■ **What you need to do**
Records follow. Print exactly the lines from the one that has "color: #7dd3fc ->" through the one that has "none -> <div>Nearly", inclusive, and omit the pictures.

■ **Exercise materials**
◆ ◆ ◆ ◆ ◆

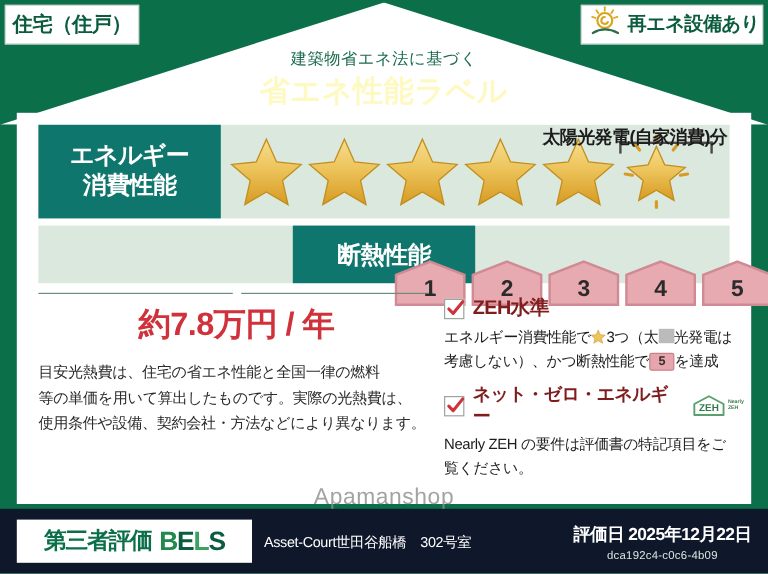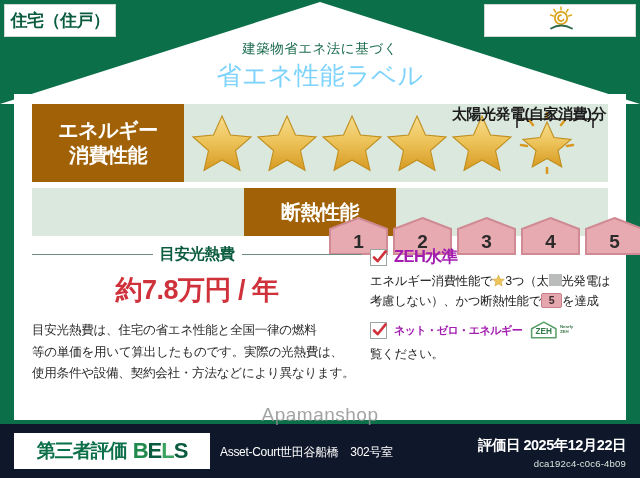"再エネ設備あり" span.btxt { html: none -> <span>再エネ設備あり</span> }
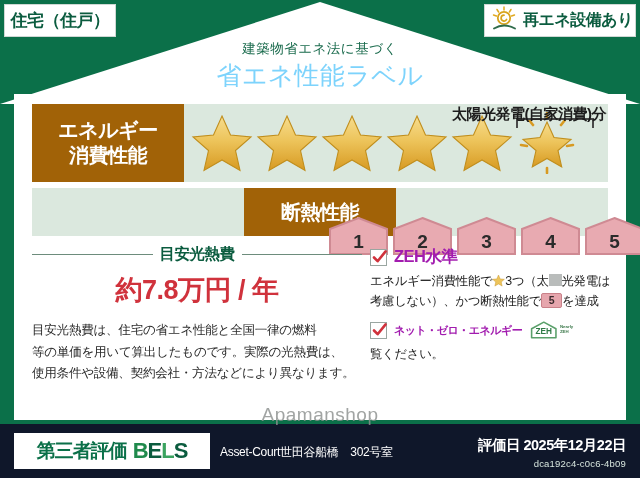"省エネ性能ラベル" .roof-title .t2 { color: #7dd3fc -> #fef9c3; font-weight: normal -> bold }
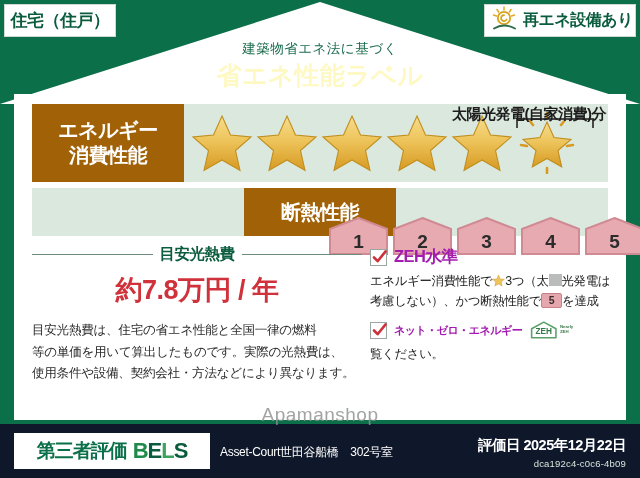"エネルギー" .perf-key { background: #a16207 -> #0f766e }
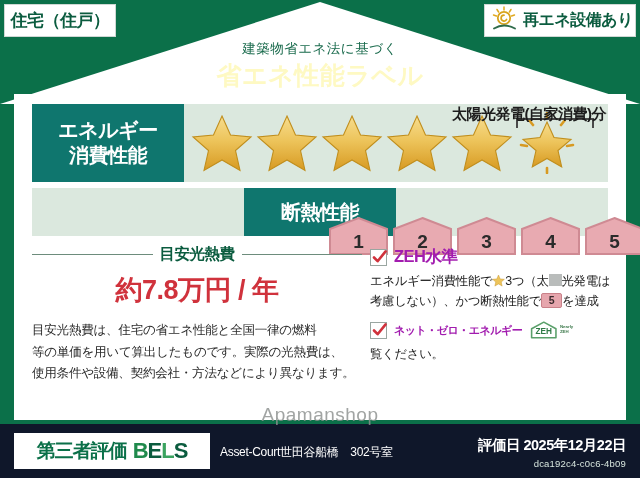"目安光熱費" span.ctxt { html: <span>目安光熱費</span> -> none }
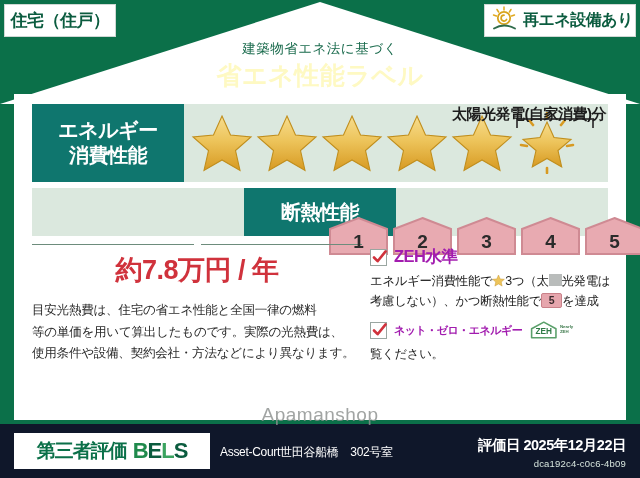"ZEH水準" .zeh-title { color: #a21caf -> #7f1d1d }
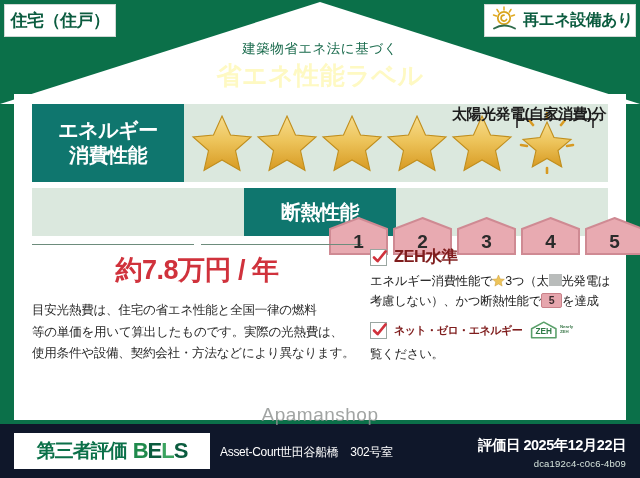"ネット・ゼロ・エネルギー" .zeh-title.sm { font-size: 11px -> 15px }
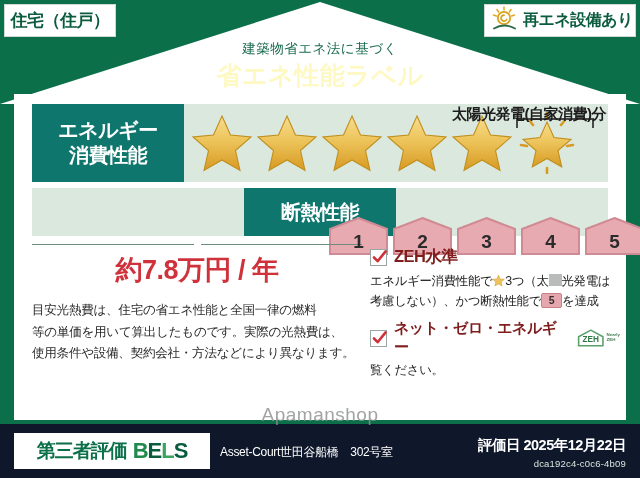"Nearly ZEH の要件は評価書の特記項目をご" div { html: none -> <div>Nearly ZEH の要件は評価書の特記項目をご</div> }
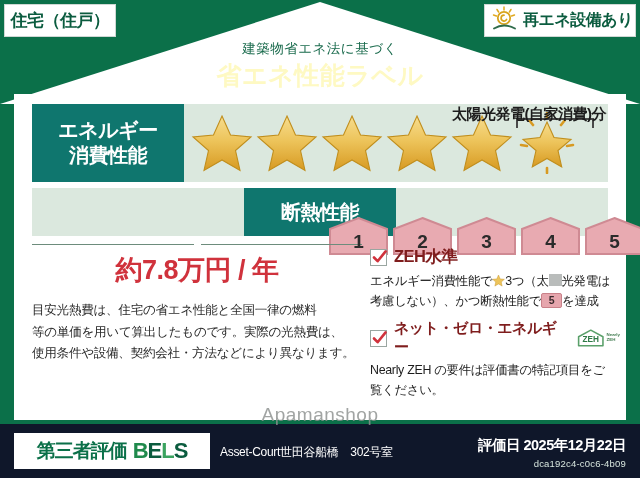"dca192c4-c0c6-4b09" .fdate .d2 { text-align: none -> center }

◆ ◆ ◆ ◆ ◆

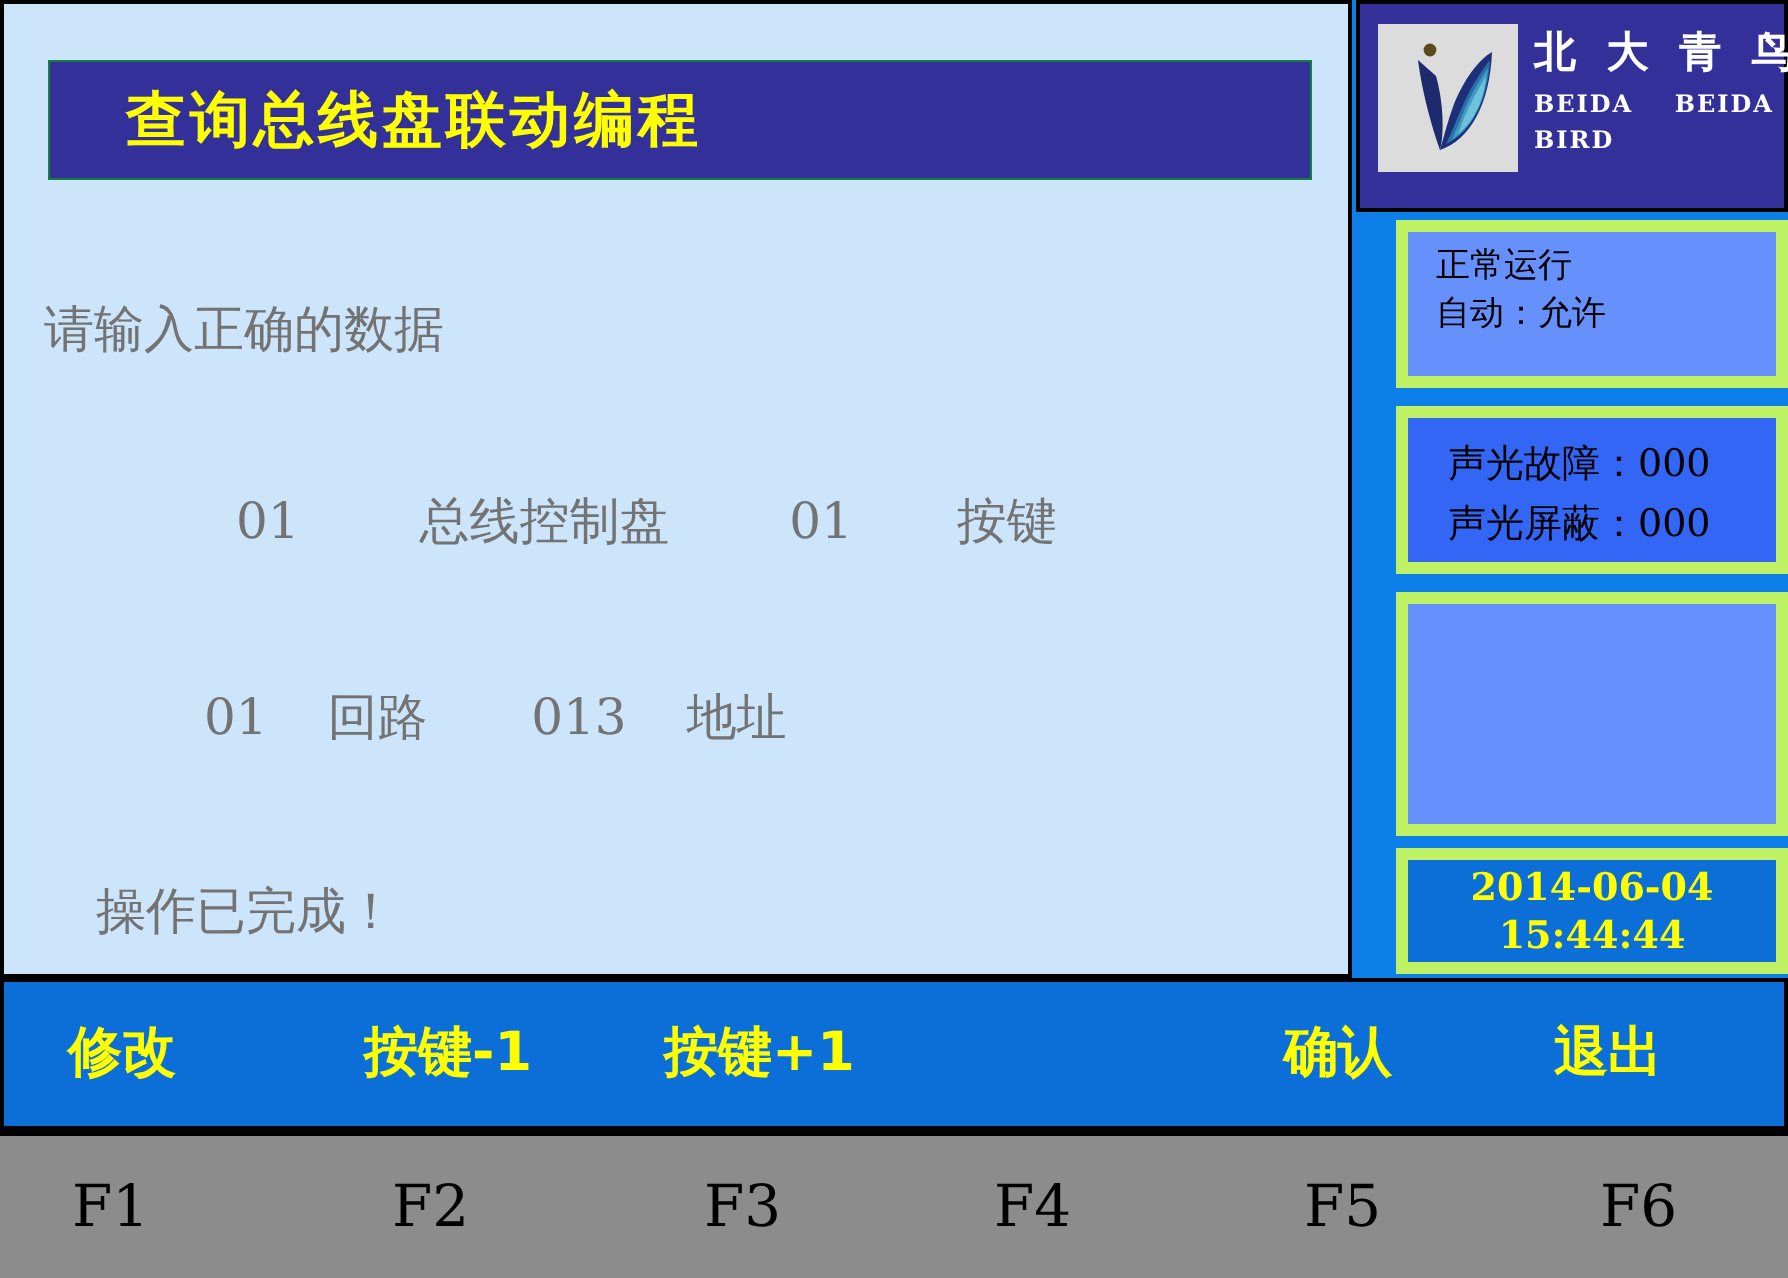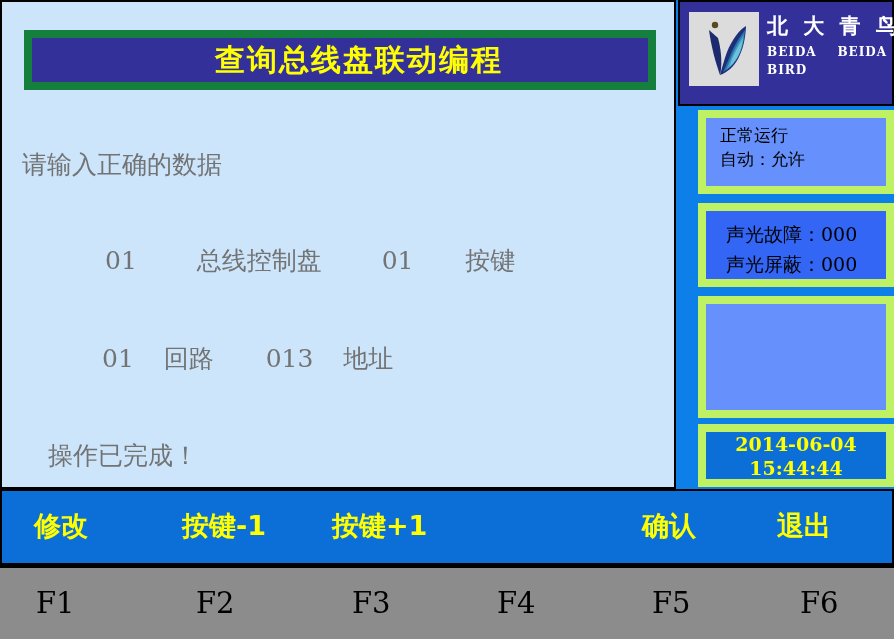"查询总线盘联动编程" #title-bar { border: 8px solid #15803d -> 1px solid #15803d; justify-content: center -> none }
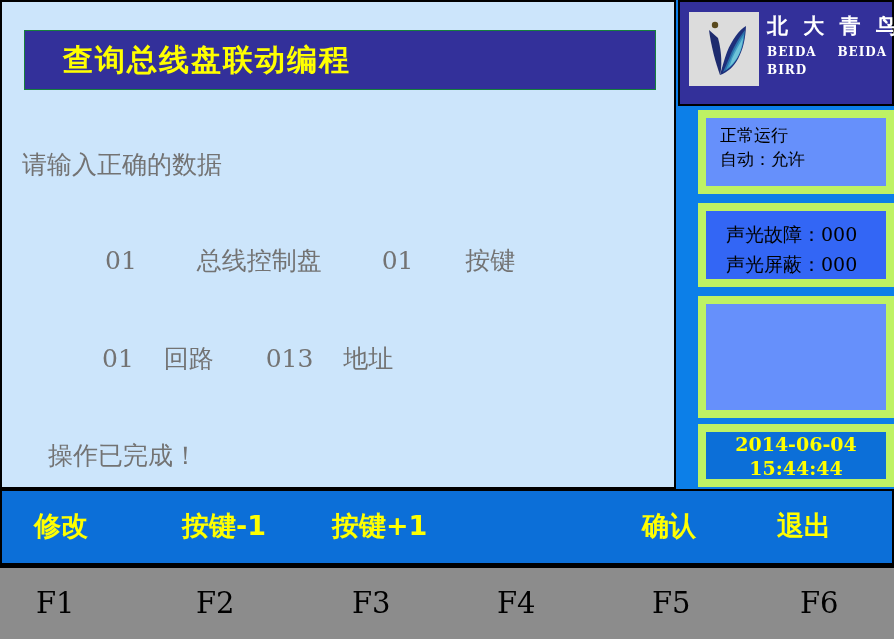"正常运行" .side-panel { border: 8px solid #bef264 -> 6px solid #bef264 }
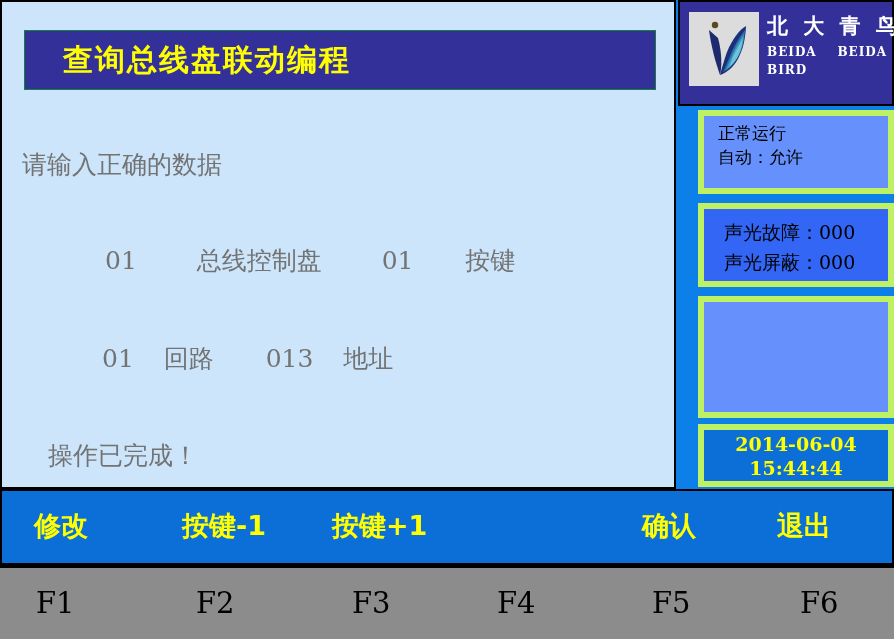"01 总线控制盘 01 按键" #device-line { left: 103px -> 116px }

◆ ◆ ◆ ◆ ◆

■ **Problem solution**
"省エネ性能ラベル" .roof-title .t2 { color: #7dd3fc -> #fef9c3; font-weight: normal -> bold }
"エネルギー" .perf-key { background: #a16207 -> #0f766e }
"目安光熱費" span.ctxt { html: <span>目安光熱費</span> -> none }
"ZEH水準" .zeh-title { color: #a21caf -> #7f1d1d }
"ネット・ゼロ・エネルギー" .zeh-title.sm { font-size: 11px -> 15px }
"Nearly ZEH の要件は評価書の特記項目をご" div { html: none -> <div>Nearly ZEH の要件は評価書の特記項目をご</div> }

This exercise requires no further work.